Problem: Produce the tally of lines in the material below that hold "Boxster", without anything else.

Extracted records:

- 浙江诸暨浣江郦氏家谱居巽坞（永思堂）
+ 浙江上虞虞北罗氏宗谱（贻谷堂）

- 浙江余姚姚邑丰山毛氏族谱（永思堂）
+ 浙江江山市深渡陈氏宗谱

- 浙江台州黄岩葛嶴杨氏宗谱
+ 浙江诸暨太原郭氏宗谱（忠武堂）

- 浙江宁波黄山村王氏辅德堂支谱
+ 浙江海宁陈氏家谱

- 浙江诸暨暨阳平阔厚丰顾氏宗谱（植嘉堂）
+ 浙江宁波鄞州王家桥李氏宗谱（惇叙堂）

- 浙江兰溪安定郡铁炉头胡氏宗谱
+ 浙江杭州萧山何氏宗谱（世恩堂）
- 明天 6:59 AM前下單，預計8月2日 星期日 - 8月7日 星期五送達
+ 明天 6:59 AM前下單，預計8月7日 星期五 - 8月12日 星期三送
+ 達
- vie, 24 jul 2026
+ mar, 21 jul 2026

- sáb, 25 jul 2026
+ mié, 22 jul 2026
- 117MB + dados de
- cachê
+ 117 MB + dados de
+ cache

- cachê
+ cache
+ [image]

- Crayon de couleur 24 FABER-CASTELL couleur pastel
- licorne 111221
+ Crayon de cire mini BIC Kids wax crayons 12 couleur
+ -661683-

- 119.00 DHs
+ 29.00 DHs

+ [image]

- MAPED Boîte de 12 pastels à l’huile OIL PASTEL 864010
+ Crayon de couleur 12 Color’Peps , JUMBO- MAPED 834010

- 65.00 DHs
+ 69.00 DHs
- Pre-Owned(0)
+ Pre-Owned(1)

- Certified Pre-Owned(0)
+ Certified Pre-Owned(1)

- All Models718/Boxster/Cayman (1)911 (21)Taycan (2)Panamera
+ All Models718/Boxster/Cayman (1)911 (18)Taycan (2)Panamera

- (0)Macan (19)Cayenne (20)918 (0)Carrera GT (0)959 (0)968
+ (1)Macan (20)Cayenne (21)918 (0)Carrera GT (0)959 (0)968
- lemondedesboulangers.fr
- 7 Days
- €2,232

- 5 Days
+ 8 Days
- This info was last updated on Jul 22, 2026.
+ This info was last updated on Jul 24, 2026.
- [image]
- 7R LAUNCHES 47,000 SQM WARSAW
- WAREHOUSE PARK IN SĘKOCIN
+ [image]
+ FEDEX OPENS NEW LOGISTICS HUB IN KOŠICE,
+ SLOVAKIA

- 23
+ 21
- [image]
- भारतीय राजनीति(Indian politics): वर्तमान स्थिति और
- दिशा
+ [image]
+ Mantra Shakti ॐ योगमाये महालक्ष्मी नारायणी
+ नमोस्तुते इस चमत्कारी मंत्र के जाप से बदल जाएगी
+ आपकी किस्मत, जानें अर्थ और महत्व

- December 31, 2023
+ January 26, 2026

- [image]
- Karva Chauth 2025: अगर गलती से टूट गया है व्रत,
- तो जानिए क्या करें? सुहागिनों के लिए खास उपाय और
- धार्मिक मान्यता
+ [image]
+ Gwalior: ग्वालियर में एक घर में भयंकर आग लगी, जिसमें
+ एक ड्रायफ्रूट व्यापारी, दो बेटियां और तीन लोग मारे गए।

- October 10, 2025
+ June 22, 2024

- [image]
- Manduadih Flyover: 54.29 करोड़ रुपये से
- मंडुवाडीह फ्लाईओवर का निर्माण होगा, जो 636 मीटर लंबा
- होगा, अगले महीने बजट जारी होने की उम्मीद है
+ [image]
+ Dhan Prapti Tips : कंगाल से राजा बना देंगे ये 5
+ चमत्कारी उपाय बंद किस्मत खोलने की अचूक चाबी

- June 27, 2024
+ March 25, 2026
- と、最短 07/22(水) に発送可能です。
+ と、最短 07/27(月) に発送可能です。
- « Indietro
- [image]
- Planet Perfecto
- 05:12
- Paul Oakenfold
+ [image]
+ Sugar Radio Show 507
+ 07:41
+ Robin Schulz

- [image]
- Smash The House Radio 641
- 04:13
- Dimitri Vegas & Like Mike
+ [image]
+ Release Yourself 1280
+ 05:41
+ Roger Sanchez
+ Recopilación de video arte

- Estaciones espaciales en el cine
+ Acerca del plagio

Response to this exercise: 2